How to train the encoder for our own data? (A Knowledge graph and sample query)

rd27995 commented 3 years ago

Hi,

I have a target graph in the form of a directed networkx graphs with 14M nodes and 54M edges. I wanted to know how can I make use of this target graph along with another query graph (of size 30 Nodes 33 Edges) to train the encoder?

I can only see options to make use of inbuilt datasets in PyTorch gemetric. Is there any simpler way I can use my own datasets?

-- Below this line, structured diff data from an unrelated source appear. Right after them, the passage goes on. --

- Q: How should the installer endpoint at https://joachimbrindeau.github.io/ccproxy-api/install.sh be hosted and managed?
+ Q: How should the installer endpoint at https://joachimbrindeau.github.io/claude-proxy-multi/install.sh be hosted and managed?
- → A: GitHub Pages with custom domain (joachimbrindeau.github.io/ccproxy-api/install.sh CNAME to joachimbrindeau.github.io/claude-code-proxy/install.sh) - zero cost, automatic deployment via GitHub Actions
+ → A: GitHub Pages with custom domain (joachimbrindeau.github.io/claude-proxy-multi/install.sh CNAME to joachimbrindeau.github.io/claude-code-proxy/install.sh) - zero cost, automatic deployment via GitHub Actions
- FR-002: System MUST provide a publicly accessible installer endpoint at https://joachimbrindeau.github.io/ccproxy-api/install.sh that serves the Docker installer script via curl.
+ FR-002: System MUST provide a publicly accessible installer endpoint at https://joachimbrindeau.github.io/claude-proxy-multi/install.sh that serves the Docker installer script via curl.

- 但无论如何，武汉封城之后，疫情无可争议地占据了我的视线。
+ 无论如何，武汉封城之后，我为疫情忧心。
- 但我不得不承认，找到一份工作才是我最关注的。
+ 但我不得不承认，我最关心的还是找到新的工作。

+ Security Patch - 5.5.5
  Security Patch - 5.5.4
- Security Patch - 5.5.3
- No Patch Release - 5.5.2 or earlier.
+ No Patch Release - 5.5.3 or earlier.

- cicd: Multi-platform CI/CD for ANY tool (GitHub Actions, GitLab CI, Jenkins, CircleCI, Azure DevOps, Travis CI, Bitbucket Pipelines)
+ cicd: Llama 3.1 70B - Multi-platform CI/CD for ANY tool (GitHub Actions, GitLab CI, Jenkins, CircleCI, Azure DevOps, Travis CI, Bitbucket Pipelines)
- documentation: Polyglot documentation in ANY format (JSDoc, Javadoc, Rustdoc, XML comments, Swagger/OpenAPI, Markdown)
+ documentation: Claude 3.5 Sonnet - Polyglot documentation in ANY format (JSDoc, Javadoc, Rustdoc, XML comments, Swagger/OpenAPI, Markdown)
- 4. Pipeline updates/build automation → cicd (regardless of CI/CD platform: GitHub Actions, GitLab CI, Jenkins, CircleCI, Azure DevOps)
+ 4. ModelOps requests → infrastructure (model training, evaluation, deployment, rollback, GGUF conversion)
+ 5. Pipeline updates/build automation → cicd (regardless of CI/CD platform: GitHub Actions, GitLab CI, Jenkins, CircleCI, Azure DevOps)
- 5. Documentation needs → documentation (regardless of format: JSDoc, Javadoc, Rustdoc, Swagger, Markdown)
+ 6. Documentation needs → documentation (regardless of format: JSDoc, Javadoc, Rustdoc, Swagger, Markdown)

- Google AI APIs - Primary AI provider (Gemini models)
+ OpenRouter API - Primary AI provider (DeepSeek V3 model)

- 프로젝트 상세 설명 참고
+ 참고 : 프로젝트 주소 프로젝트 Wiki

jessxphil commented 3 years ago

I have the same question.

sML-90 commented 3 years ago

+1

qema commented 3 years ago

Thanks for the question and sorry for the late reply. There is not currently a user-facing mechanism to incorporate custom datasets due to the need to define things like train/test split and subgraph sampling -- in general one can create a new DataSource (see common/data.py) to handle new datasets. Note that a pretrained model (such as the one provided in the repo) may be able to handle testing on new datasets, in which case subgraph_matching/alignment.py can load in new graphs to evaluate on.

If the goal is to train on new datasets, as a bit of a hack, one could append an "elif" after this line: https://github.com/snap-stanford/neural-subgraph-learning-GNN/blob/4d074cbc0fa9d81defef746302e62b1b9a97791d/common/data.py#L55

with a spec for a new dataset: elif name == 'newdataset': dataset = [list of networkx or pytorch geometric graphs]

and train using the command line option --dataset=newdataset-balanced and test with --dataset=newdataset-imbalanced.

rd27995 commented 3 years ago

Thanks @qema, I was able to train the network using my custom datasets, however, I get only around 70 % validation accuracy. Any suggestions to improve the model accuracy or finetune it? I am using all default model parameters. The second plot depicts validation metrics.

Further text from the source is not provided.